Why think unit tests should be in their own source code hierarchy instead of side-by-side
Tony
tonytdominguez at aol.com
Fri Mar 23 21:45:33 UTC 2018
On Friday, 23 March 2018 at 20:43:15 UTC, H. S. Teoh wrote:
>
>> I've worked on a project where the testing was separated from
>> the code, and it was a liability IMO. Things would get missed
>> and not tested properly.
That's where Test Driven Development comes in.
>
> Yep. As I mentioned elsewhere, recently I've had to resort to
> external testing for one of my projects, and I'm still working
> on that right now. And already, I'm seeing a liability: rather
> than quickly locating a unittest immediately following a
> particular function, now I have to remember "oh which
> subdirectory was it that the tests were put in? and which file
> was it that a particular test of this function was done?". It's
> an additional mental burden to have to keep doing the mapping
> between current source location <-> test code location (even if
> it's a 1-to-1 mapping), and a physical burden to have to
> continually open external files (and typing a potentially long
> path for them) rather than just "bookmark, jump to end of
> function, navigate unittest blocks" in the same file.

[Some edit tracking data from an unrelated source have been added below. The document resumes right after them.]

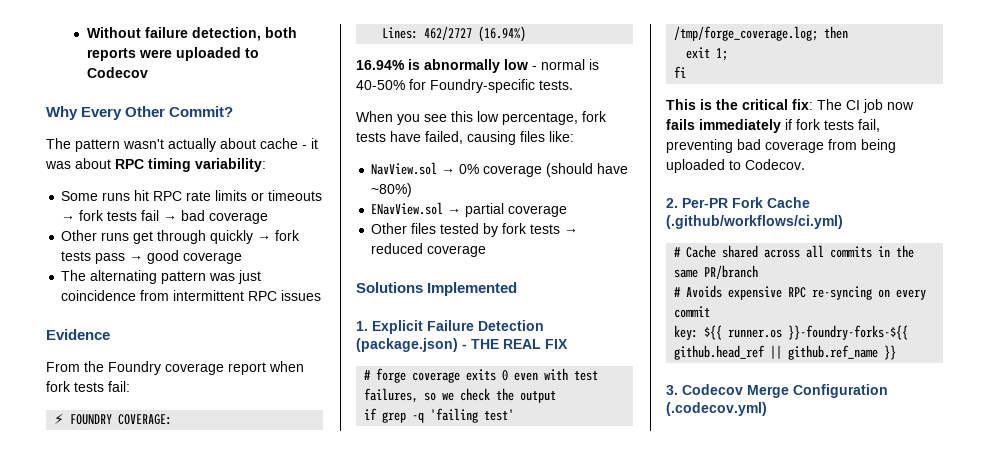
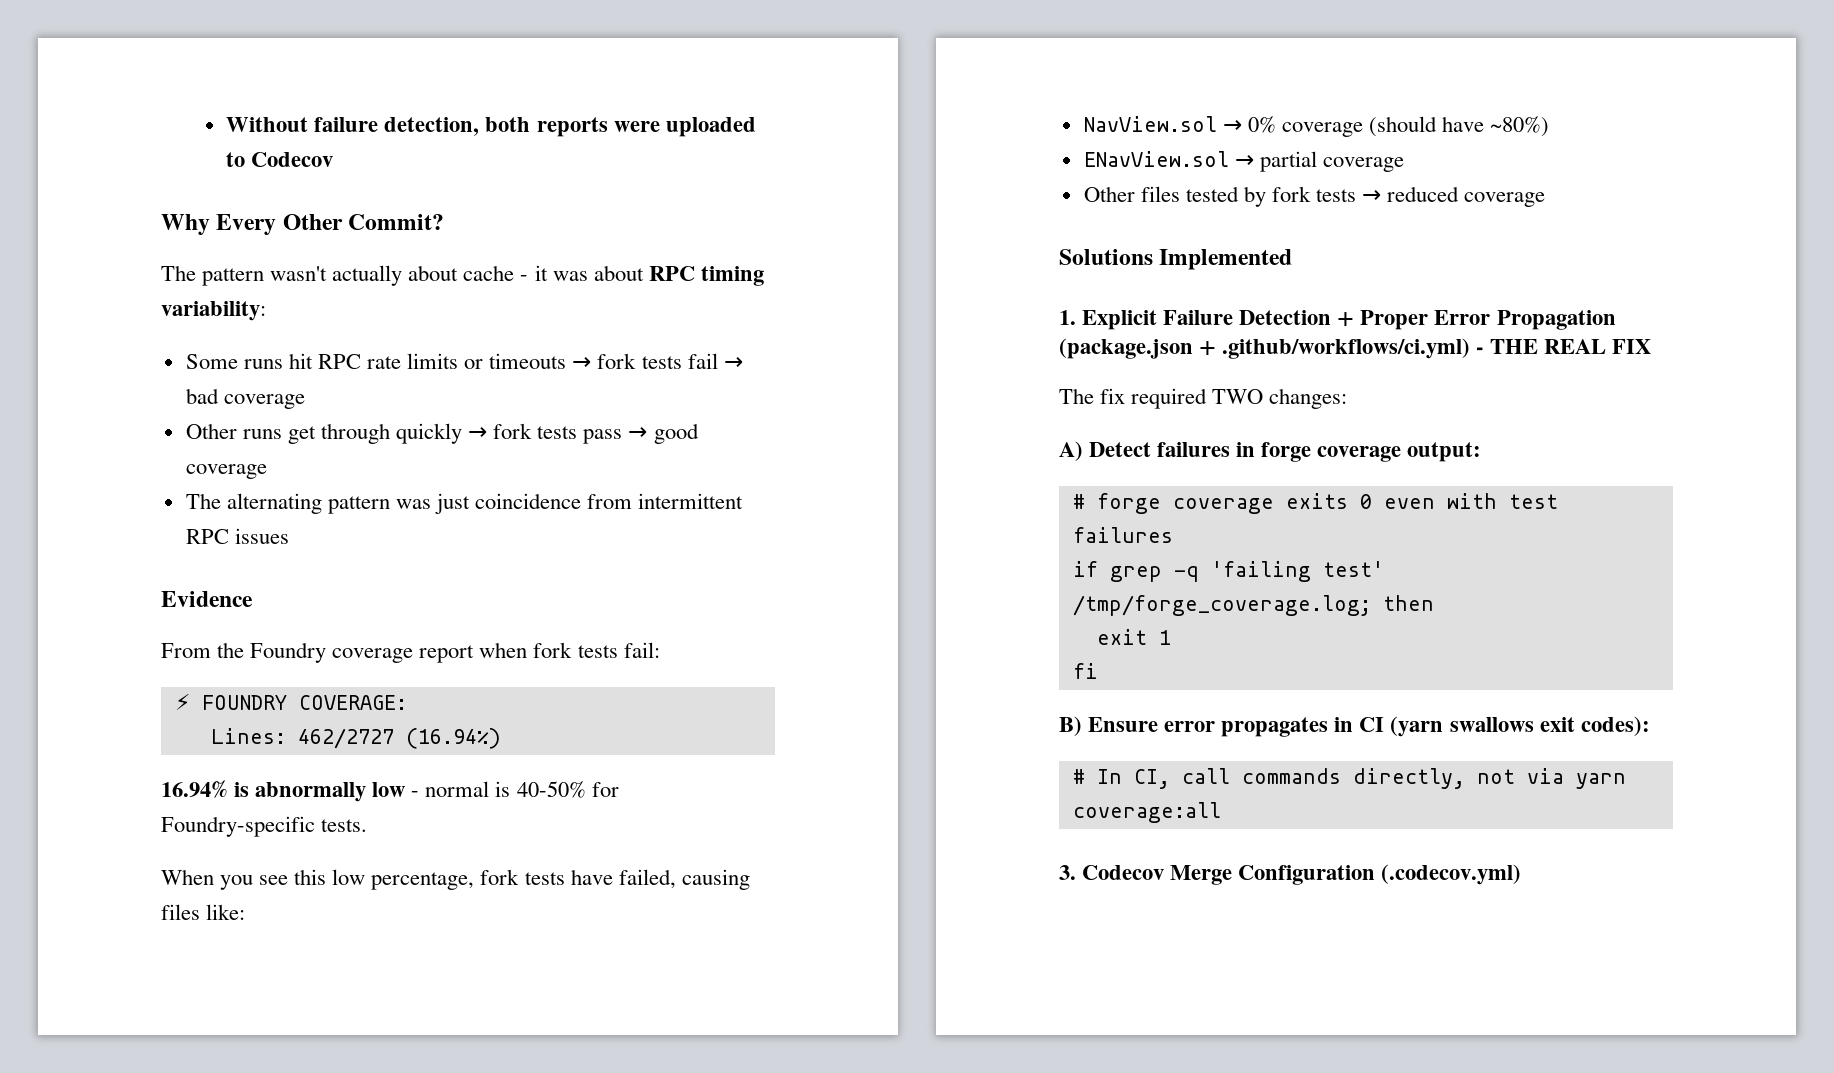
- 1. Explicit Failure Detection (package.json) - THE REAL FIX
+ 1. Explicit Failure Detection + Proper Error Propagation (package.json + .github/workflows/ci.yml) - THE REAL FIX
+ The fix required TWO changes:
+ A) Detect failures in forge coverage output:
- # forge coverage exits 0 even with test failures, so we check the output
+ # forge coverage exits 0 even with test failures
- exit 1;
+ exit 1
- This is the critical fix: The CI job now fails immediately if fork tests fail, preventing bad coverage from being uploaded to Codecov.
- 2. Per-PR Fork Cache (.github/workflows/ci.yml)
- # Cache shared across all commits in the same PR/branch
- # Avoids expensive RPC re-syncing on every commit
- key: ${{ runner.os }}-foundry-forks-${{ github.head_ref || github.ref_name }}
+ B) Ensure error propagates in CI (yarn swallows exit codes):
+ # In CI, call commands directly, not via yarn coverage:all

There are pluses and minuses to both approaches, but I don't
think that a separate file approach is as difficult as you are
suggesting. The naming is typically identical to the project
entities being tested, with a prefix like "Test_" tacked onto
the front of the project, modules, classes and functions, making
finding things straightforward. And most modern editors/IDEs will
allow multiple files and projects to be open at the same time,
allowing test code to be opened only once per coding session.